- [YOUR ASSIGNMENT] Every line from the one holding "text-align: none ->" through the one holding "margin-top: 40px ->" in the data below must be returned exactly, both ends included, with pictures left out and nothing else added.
[[ INPUT RECORDS open ]]
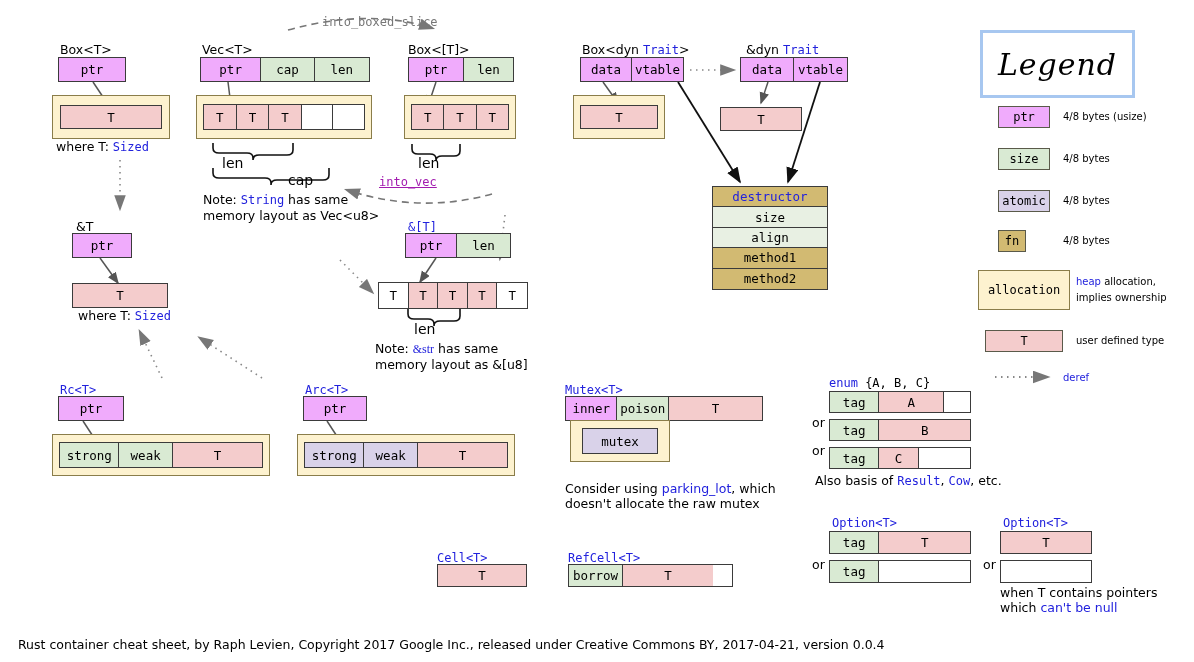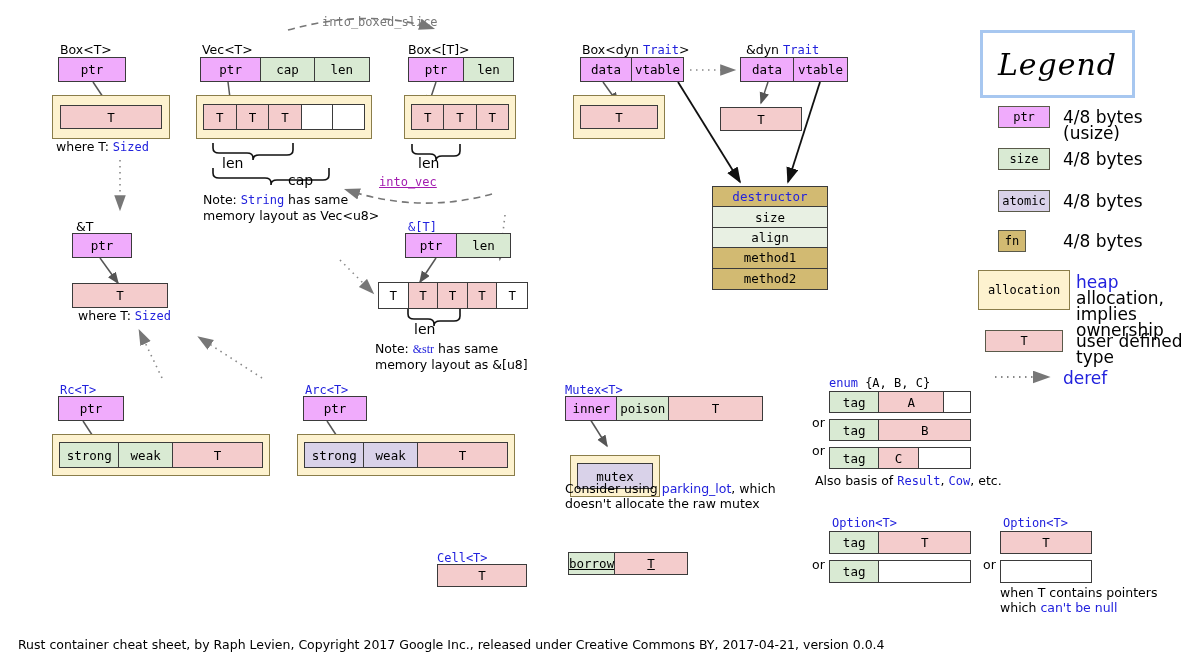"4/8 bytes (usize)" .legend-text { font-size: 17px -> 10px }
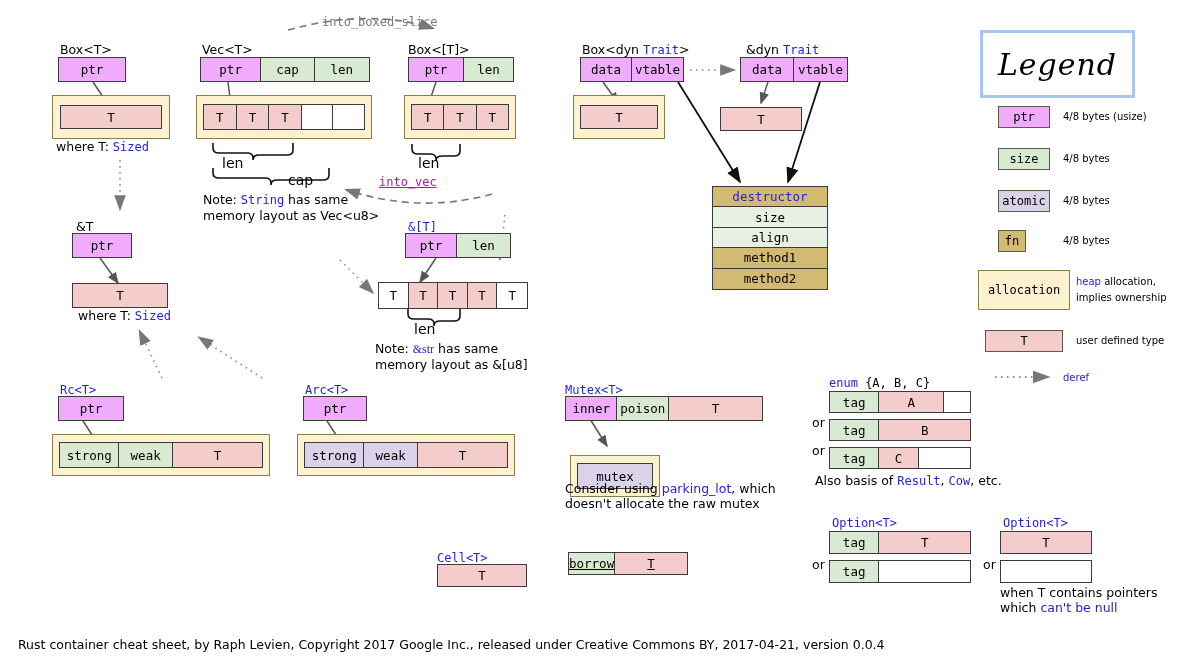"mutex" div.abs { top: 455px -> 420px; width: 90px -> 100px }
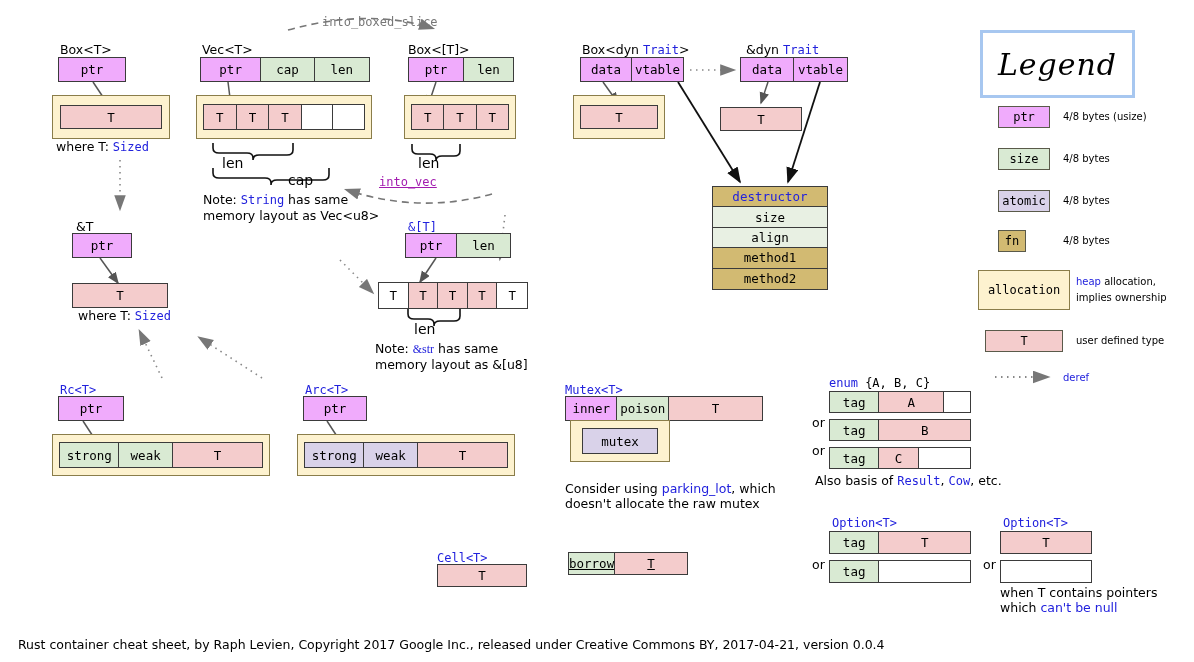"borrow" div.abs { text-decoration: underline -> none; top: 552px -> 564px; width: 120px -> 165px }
[[ INPUT RECORDS closed ]]
[[ INPUT RECORDS open ]]
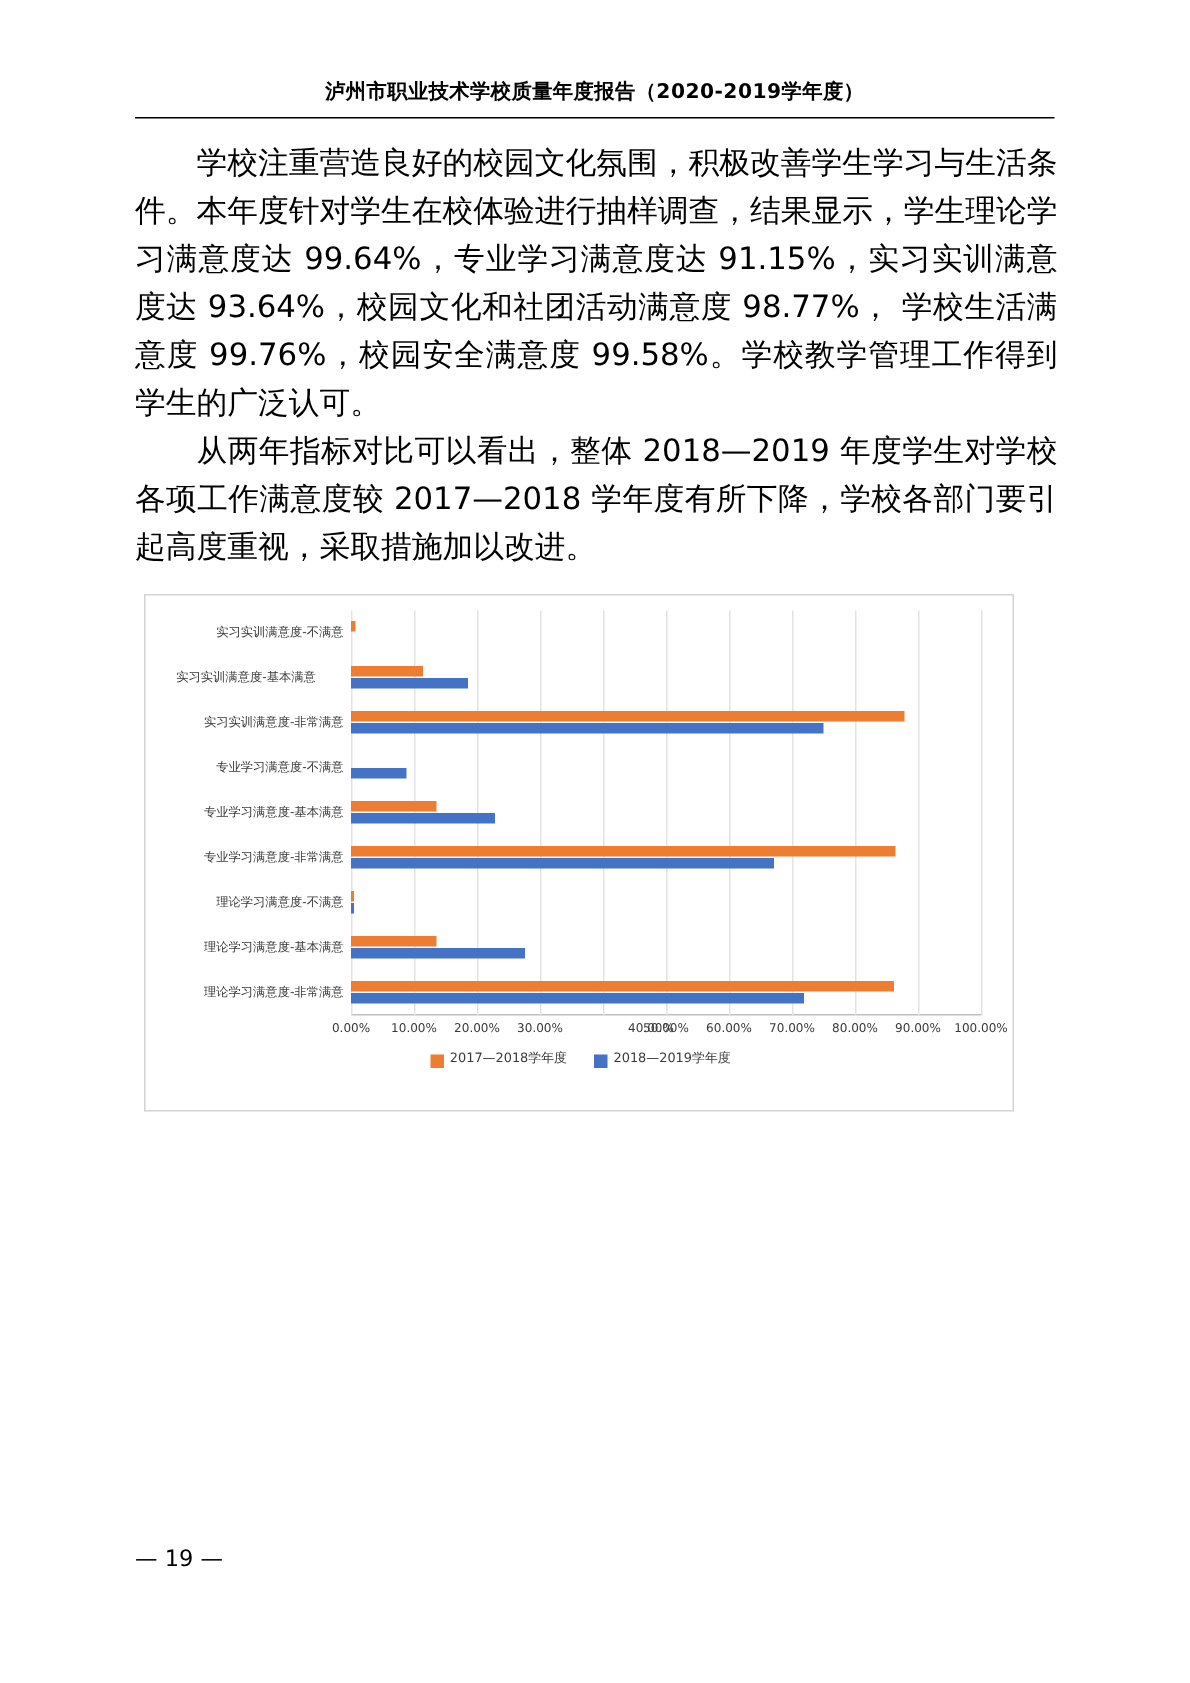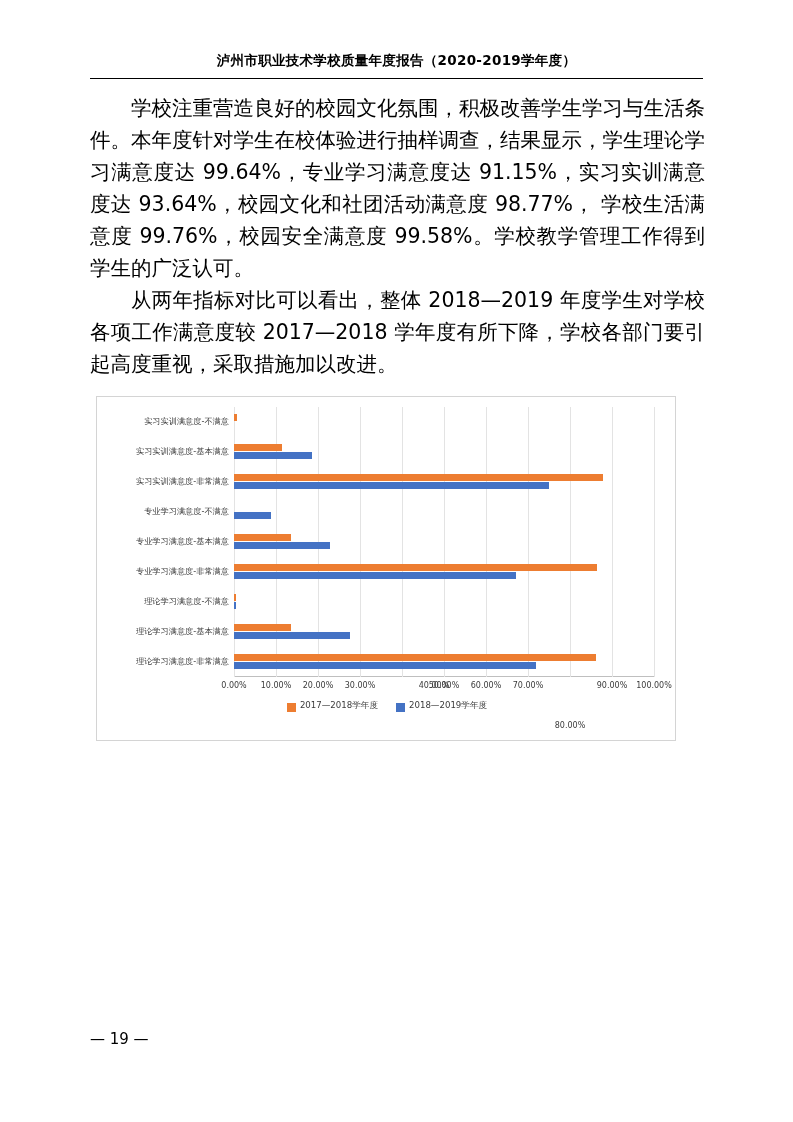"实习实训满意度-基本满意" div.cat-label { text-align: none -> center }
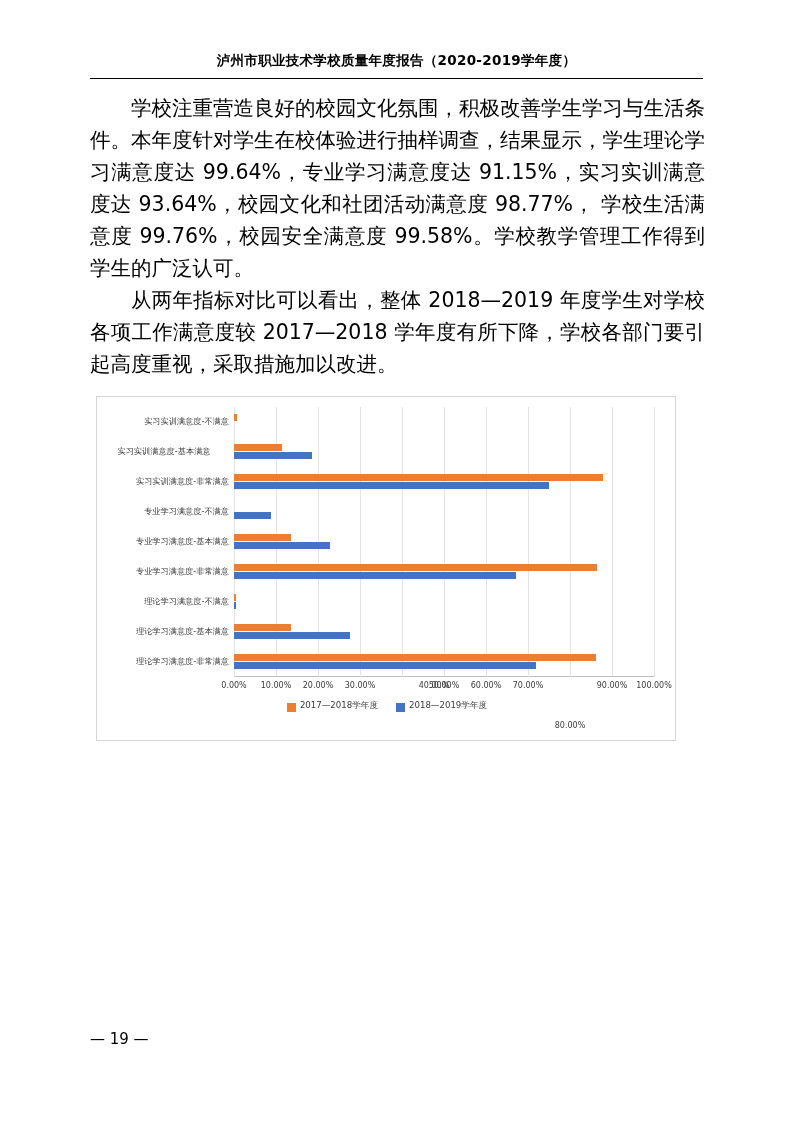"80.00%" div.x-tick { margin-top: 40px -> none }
[[ INPUT RECORDS closed ]]
[[ INPUT RECORDS open ]]
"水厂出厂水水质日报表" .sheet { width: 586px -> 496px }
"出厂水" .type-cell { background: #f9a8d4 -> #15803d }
[[ INPUT RECORDS closed ]]
- [ANSWER BOX]
"实习实训满意度-基本满意" div.cat-label { text-align: none -> center }
"80.00%" div.x-tick { margin-top: 40px -> none }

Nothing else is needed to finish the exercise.